- Author: George Webster Crenshaw
- Current status/schedule: Concluded gag panel
- Launch date: June 18, 1962
- End date: 1995
- Syndicate(s): Johansen International Features
- Publisher: Tor Books
- Genre(s): Humor, Dogs

= Belvedere (comic strip) =

American comic strip by George Crenshaw

Belvedere was a single panel comic strip created by George Webster Crenshaw which ran from June 18, 1962, to 1995. The star of the strip is a white dog with black spots. As of at least 2009, reprints of the strip were distributed by Johansen International Features.

==Characters and story==
Belvedere is one of three pets who belong to a married couple, Orville and Emma. The others are Jezebel, a cat, and Chi-Chi, a talking bird. Belvedere never talks, but he is very intelligent and somehow makes his thoughts and desires known. He is spoiled and causes many problems for his family, the dogcatcher, and the butcher.
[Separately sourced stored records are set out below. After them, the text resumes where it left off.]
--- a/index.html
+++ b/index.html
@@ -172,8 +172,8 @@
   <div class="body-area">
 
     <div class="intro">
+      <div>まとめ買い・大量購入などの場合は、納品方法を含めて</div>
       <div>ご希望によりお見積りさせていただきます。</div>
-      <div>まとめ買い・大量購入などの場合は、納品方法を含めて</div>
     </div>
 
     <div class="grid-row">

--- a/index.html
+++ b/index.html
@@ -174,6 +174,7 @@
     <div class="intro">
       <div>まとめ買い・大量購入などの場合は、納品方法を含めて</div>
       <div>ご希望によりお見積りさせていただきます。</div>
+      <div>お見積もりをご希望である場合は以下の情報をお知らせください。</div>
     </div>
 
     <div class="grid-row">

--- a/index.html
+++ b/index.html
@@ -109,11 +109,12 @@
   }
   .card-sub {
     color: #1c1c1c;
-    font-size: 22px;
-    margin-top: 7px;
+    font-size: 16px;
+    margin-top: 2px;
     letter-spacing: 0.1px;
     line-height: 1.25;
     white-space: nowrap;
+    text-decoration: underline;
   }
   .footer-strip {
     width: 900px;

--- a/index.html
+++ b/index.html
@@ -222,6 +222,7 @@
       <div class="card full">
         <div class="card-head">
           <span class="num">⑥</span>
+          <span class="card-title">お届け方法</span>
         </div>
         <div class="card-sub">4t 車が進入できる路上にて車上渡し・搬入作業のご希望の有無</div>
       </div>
Belvedere also makes trouble for the local museum (which displays dinosaur bones), and the veterinarian.

Al Wiseman, who co-wrote the Dennis the Menace comic book based on the daily comic strip (on which Crenshaw worked at one time), also contributed to the Belvedere strip.

==Books==
Crenshaw's books include Belvedere & Friend (1982), All Dogs Must Be on Leash (1982), The Odds Are (1982), Now Just One Minute! (1983) Don't Push Your Luck (1984), Purpose of Loan: One Carload of Crunchie-Munchies, Hot Dog! (1987), Flapjacks (1990), Beware ... Obedience School Dropout (1991), How Was That for a Karate Chop? (1991), I Said I'm Not Ready to Get Up Yet (1991), Next Time I'll Pack the Food (1991) and Bone Pie (1992).

Crenshaw used the pseudonym Nat Greenwood on some books, including Belvedere (1965) and Belvedere: A Pooch Full of Tricks (1975).

==George Crenshaw==

George Webster Crenshaw went to UCLA and Harvard. He was an animator for Walt Disney, having worked on Fantasia, Pinocchio, and Donald Duck cartoons, as well as MGM Tom and Jerry shorts and Speaking of Animals for Paramount. He created the comic strips The Muffins (1957–1959), Nubbin (1958–1972), McGirk's Works (1959), Simpkins aka Nerdly (1971–1974) and Gumdrop (1977–1978) in addition to Belvedere.

His work appeared in such publications as The National Enquirer, The New Yorker, Woman's World and Reader's Digest. As a comic book artist, he drew Woody Woodpecker, Bugs Bunny and Disney characters.